*Description of the task*
In the listing below, locate the lines that hold "Kitchen" and copy them.

*Material shown*
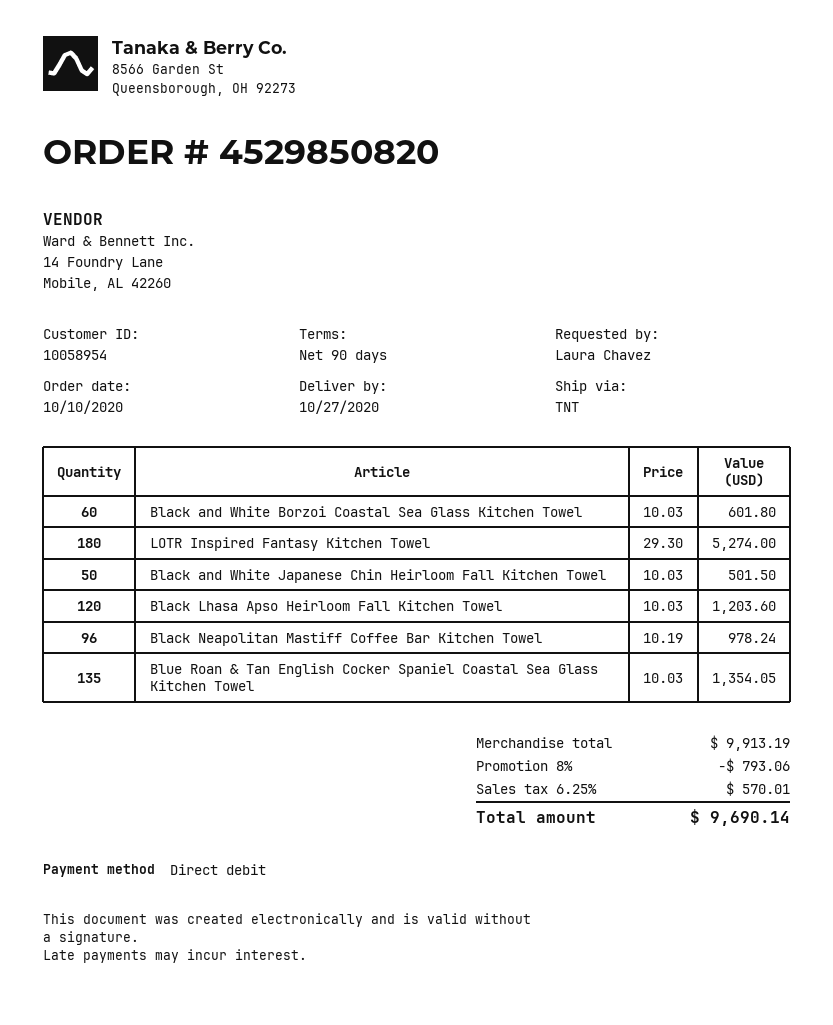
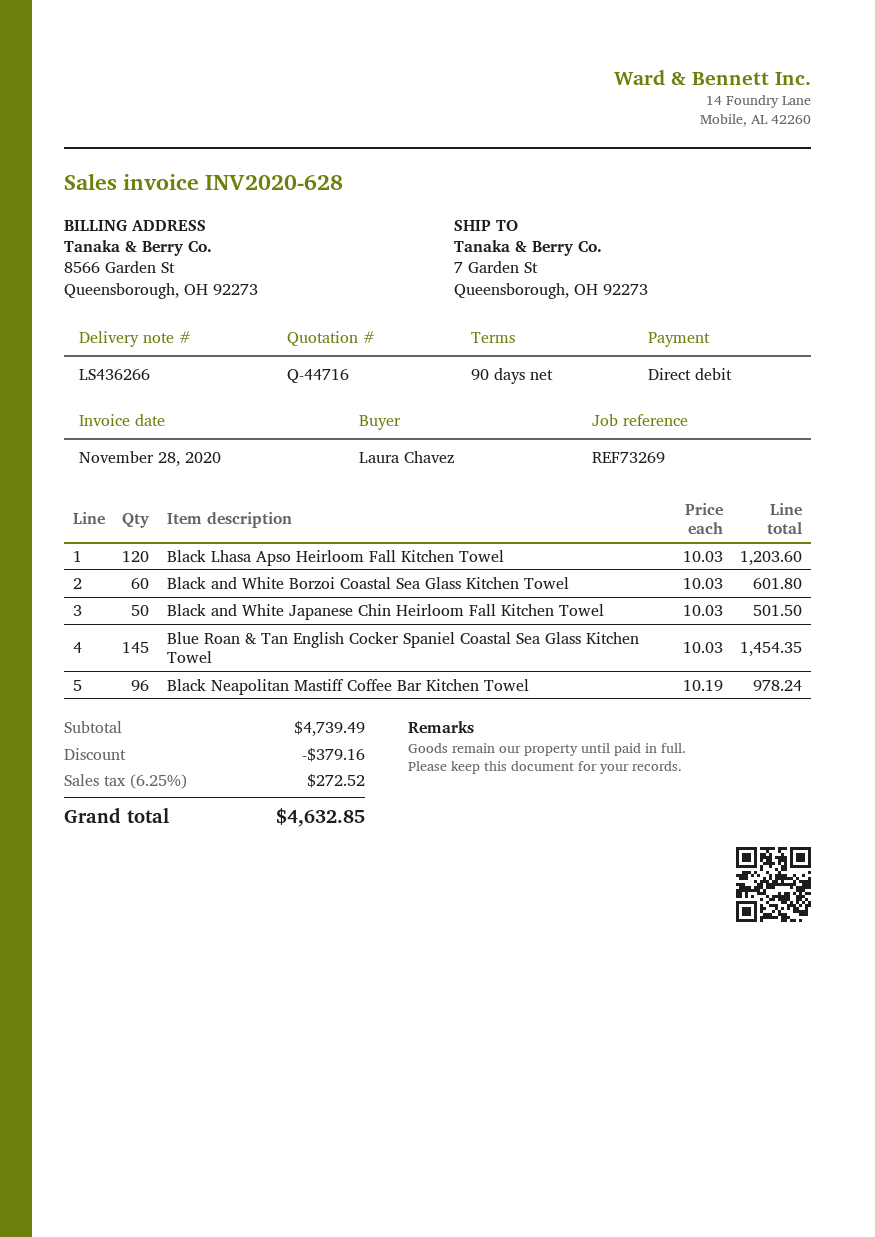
LOTR Inspired Fantasy Kitchen Towel: 180 x 29.30 = 5274.00 -> none
Blue Roan & Tan English Cocker Spaniel Coastal Sea Glass Kitchen Towel: 135 x 10.03 = 1354.05 -> 145 x 10.03 = 1454.35
subtotal: 9913.19 -> 4739.49
discount: 793.06 -> 379.16
tax: 6.25% = 570.01 -> 6.25% = 272.52
total: 9690.14 -> 4632.85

*Task result*
LOTR Inspired Fantasy Kitchen Towel: 180 x 29.30 = 5274.00 -> none
Blue Roan & Tan English Cocker Spaniel Coastal Sea Glass Kitchen Towel: 135 x 10.03 = 1354.05 -> 145 x 10.03 = 1454.35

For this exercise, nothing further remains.